Learn VAD Management to Help Failing Coding

Understanding documentation is the key to accurate coding.

By Julie-Leah J. Harding, CPC, RMC, PCA, CCP, SCP-ED, CDI
A ventricular assist device (VAD) partially or completely takes over the function of a failing heart. VADs are intended for short-time use for patients who have had cardiac surgery or a recent heart attack or who need a bridge to transplant. Long-term use may be required for patients with chronic congestive heart failure. VADs assist either the right ventricle (RVAD) or the left ventricle (LVAD), or both at once (BiVAD), depending on the patient’s underlying heart disease. These devices have come a long way in a relatively short time. Medical coding has had to keep pace with technology.
For professional billing of VAD insertion or pump replacement, select from the following CPT® codes:
33975 Insertion of ventricular assist device; extracorporeal, single ventricle
33976 Insertion of ventricular assist device; extracorporeal, biventricular
33977 Removal of ventricular assist device; extracorporeal, single ventricle
33978 Removal of ventricular assist device; extracorporeal, biventricular
33979 Insertion of ventricular assist device, implantable intracorporeal, single ventricle
33980 Removal of ventricular assist device, implantable intracorporeal, single ventricle
33981 Replacement of extracorporeal ventricular assist device, single or biventricular, pump(s), single or each pump
33982 Replacement of ventricular assist device pump(s); implantable intracorporeal, single ventricle, without cardiopulmonary bypass [no global period]
33983 Replacement of ventricular assist device pump(s); implantable intracorporeal, single ventricle, with cardiopulmonary bypass [no global period]
Example No. 1
The patient has orthotopic heart transplant with insertion of 10 mm GORE-TEX® graft from the left superior vena cava to the recipient’s right atrium, with removal of the BiVAD.
Report: 33978 for removal of the extracorporeal (outside the body), BiVAD.
Example No. 2
A thrombus in a Berlin heart LVAD occurs in a 21-year-old patient with dilated cardiomyopathy. The patient is transported to the operating room and placed on bypass. The pump head is changed to a 30 cc pump head, without complication.
Report: 33982 for replacement of intracorporeal VAD pump with bypass.
Example No. 3
A patient with dilated cardiomyopathy and end-stage left ventricular failure requires an emergent LVAD implantation.
Report: 33975 for insertion of an extracorporeal VAD, single ventricle.

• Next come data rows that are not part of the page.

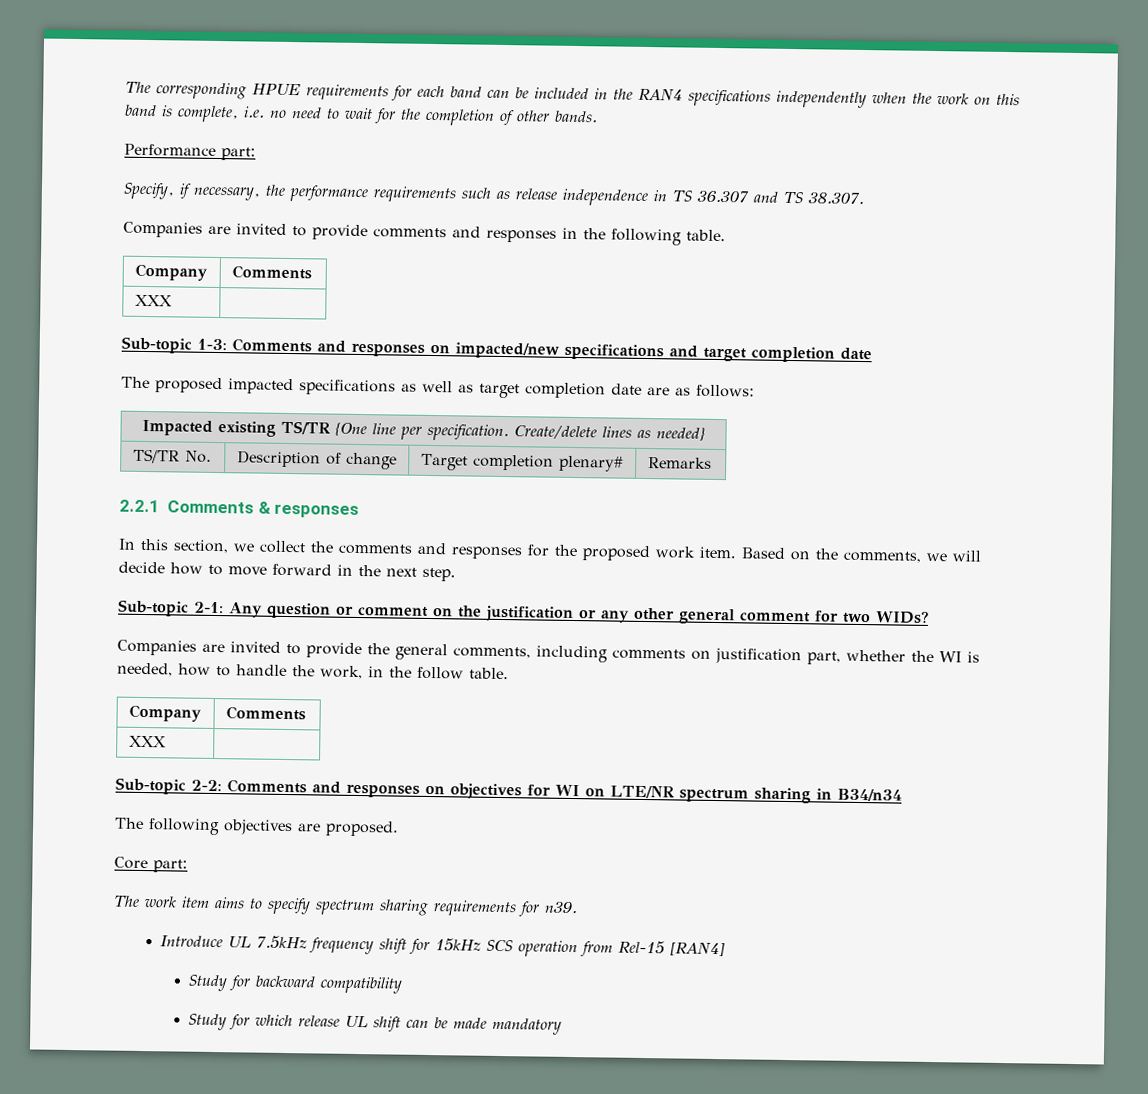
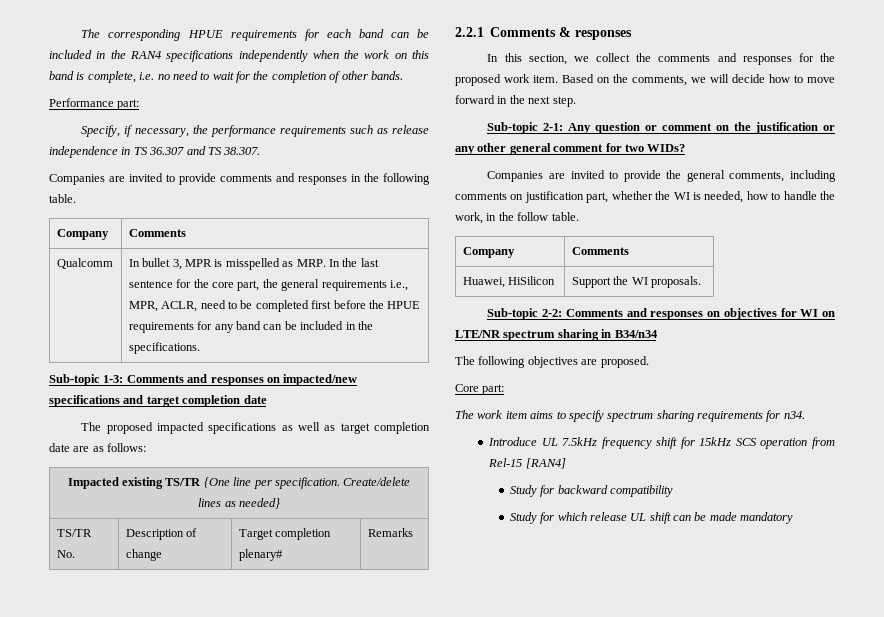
  Companies are invited to provide comments and responses in the following table.
  Company | Comments
- XXX
+ Qualcomm | In bullet 3, MPR is misspelled as MRP. In the last sentence for the core part, the general requirements i.e., MPR, ACLR, need to be completed first before the HPUE requirements for any band can be included in the specifications.
  Companies are invited to provide the general comments, including comments on justification part, whether the WI is needed, how to handle the work, in the follow table.
  Company | Comments
- XXX |
+ Huawei, HiSilicon | Support the WI proposals.
- The work item aims to specify spectrum sharing requirements for n39.
+ The work item aims to specify spectrum sharing requirements for n34.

Interrogation and Programming

Patients with a previously implanted VAD require periodic interrogation of the device. In 2010, CPT® introduced a new code to report this management: 93750 Interrogation of ventricular assist device (VAD), in person, with physician or other qualified health care professional analysis of device parameters (eg, drivelines, alarms, power surges), review of device function (eg, flow and volume status, septum status, recovery), with programming, if performed, and report. This code includes the physician analysis, review, and report. It also includes device programming, if performed. It has been assigned no global days.
Code 93750 is NOT reported with any of the surgical implantation codes (33975, 33976, 33979, 33981-33983), but typically is reported with an evaluation and management (E/M) visit. VAD management is considered a diagnostic service, which must be performed in person and includes a face-to-face assessment of all device functions. Components that must be evaluated include:

  • Device parameters (e.g., alarms, drivelines, clots, infection, overall assessment of augmenting cardiac output, and power surges)
  • Device function (flow/volume status, septum status, and recovery)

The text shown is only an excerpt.